→ **TASK ITEM**
What you return must be the complete listing, unchanged.
----- RECORDS SUPPLIED
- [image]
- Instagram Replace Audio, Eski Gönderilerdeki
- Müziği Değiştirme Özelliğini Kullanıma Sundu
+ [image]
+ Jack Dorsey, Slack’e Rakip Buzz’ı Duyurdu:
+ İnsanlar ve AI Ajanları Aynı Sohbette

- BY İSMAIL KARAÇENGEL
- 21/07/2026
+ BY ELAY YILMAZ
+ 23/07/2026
----------
→ **OUTPUT FOR THIS TASK**
- [image]
- Instagram Replace Audio, Eski Gönderilerdeki
- Müziği Değiştirme Özelliğini Kullanıma Sundu
+ [image]
+ Jack Dorsey, Slack’e Rakip Buzz’ı Duyurdu:
+ İnsanlar ve AI Ajanları Aynı Sohbette

- BY İSMAIL KARAÇENGEL
- 21/07/2026
+ BY ELAY YILMAZ
+ 23/07/2026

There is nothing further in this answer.